На экране ровная цепь солдат колыхнулась, все сделали шаг вперед. На кончиках коротких автоматов засверкали искры. Злые, короткие, словно на кончиках электродов при электросварке. В помещении стало тихо, каждый затаил дыхание. Все происходило бесшумно, Волуев добавил громкости, мы услышали слабый треск выстрелов, он сливался в монотонный шум, будто от дождя, а на площади наконец-то раздались крики, народ заметался, Волуев добавил увеличения, стали видны размалеванные тела, их как будто прошивают быстрой иглой швейные машинки, оставляя пунктир, быстро заполняемый кровью.
Волуев сдвинул изображение. Стала видна цепь солдат с другой стороны площади. Сюда в первый момент метнулась огромная многотысячная толпа, но смертоносный шквал свинца останавливал, швырял обратно. Каждый второй в цепи остановился, выдернул рожок, быстро вставил другой и снова открыл огонь. Шум странного дождя стал сильнее, заглушал крики, вопли, стоны. Через некоторое время другая половина солдат заменила пустые рожки на полные, по команде офицера сделали два шага вперед, не прекращая поливать свинцом все еще огромную, но уже тающую, как айсберг, толпу.

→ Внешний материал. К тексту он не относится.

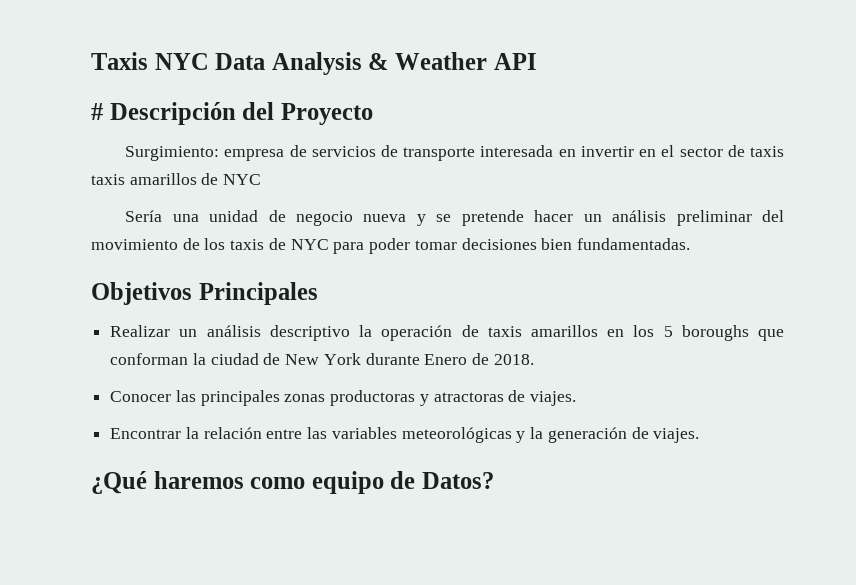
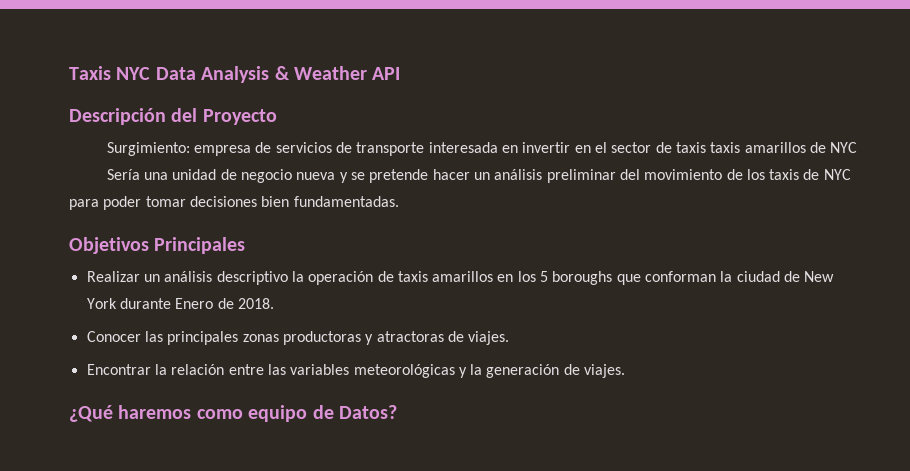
- # Descripción del Proyecto
+ Descripción del Proyecto

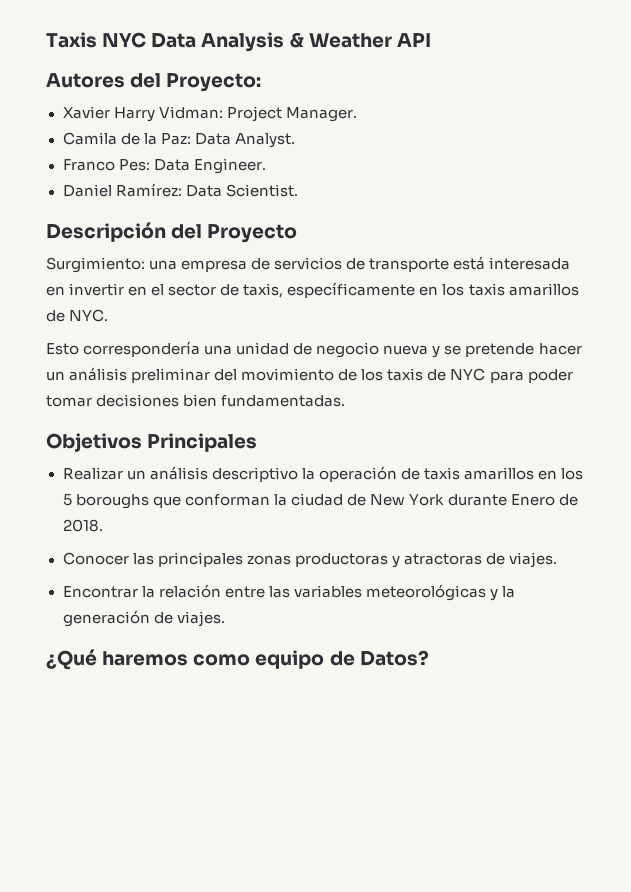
+ Autores del Proyecto:
+ Xavier Harry Vidman: Project Manager.
+ Camila de la Paz: Data Analyst.
+ Franco Pes: Data Engineer.
+ Daniel Ramírez: Data Scientist.
- Surgimiento: empresa de servicios de transporte interesada en invertir en el sector de taxis taxis amarillos de NYC
- Sería una unidad de negocio nueva y se pretende hacer un análisis preliminar del movimiento de los taxis de NYC para poder tomar decisiones bien fundamentadas.
+ Surgimiento: una empresa de servicios de transporte está interesada en invertir en el sector de taxis, específicamente en los taxis amarillos de NYC.
+ Esto correspondería una unidad de negocio nueva y se pretende hacer un análisis preliminar del movimiento de los taxis de NYC para poder tomar decisiones bien fundamentadas.

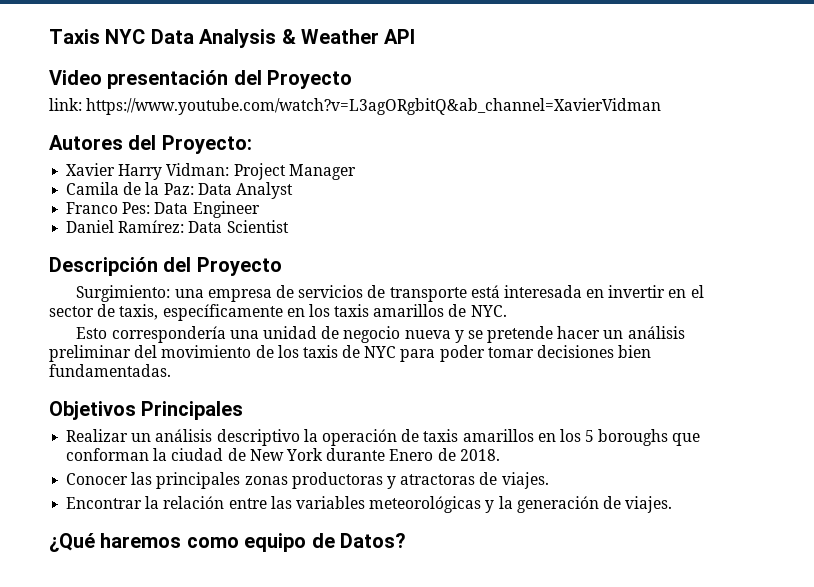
+ Video presentación del Proyecto
+ link: https://www.youtube.com/watch?v=L3agORgbitQ&ab_channel=XavierVidman
- Xavier Harry Vidman: Project Manager.
+ Xavier Harry Vidman: Project Manager
- Camila de la Paz: Data Analyst.
+ Camila de la Paz: Data Analyst
- Franco Pes: Data Engineer.
+ Franco Pes: Data Engineer
- Daniel Ramírez: Data Scientist.
+ Daniel Ramírez: Data Scientist

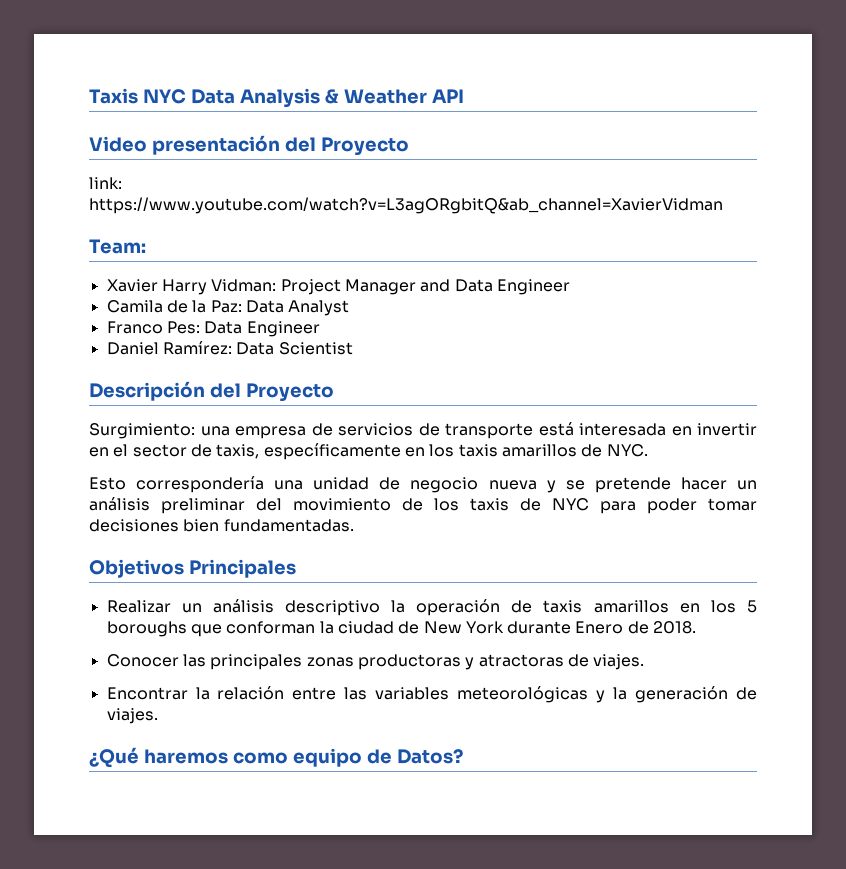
- Autores del Proyecto:
+ Team:
- Xavier Harry Vidman: Project Manager
+ Xavier Harry Vidman: Project Manager and Data Engineer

Я заметил, что солдаты выпускают время от времени очереди даже по лежащим. Ростоцкий, бледный как мел, перехватил мой взгляд, слегка кивнул. Мол, вы же дали приказ патронов не жалеть, раз уж подворачивается удобный шанс разом очистить Москву от скверны. Я кивнул в ответ, все правильно. Терапия опоздала, пришло время хирургии.
Солдаты длинной цепью медленно двинулись вперед. Теперь уже все шагали по телам убитых и раненых. Время от времени автомат у кого-нибудь коротко дергался, пули прошивали головы.
Вертинский произнес с сожалением:
– Женщин жалко…
– И мне, – ответил я, – но это уже загаженный генофонд. Плодить и дальше уродов – куда больше?
– Да нет, я о тех, кто примкнул просто из хулиганства.
– Но здоровых?
– Да.
– Этих жаль, – согласился я. – Я бы их в лагерь на бессрочность, где заставил бы каждый год рожать. Шлюшество не передается по наследству. Дети могут вырасти и учеными, и деятелями церкви, и, прости Господи, бандитами или журналистами.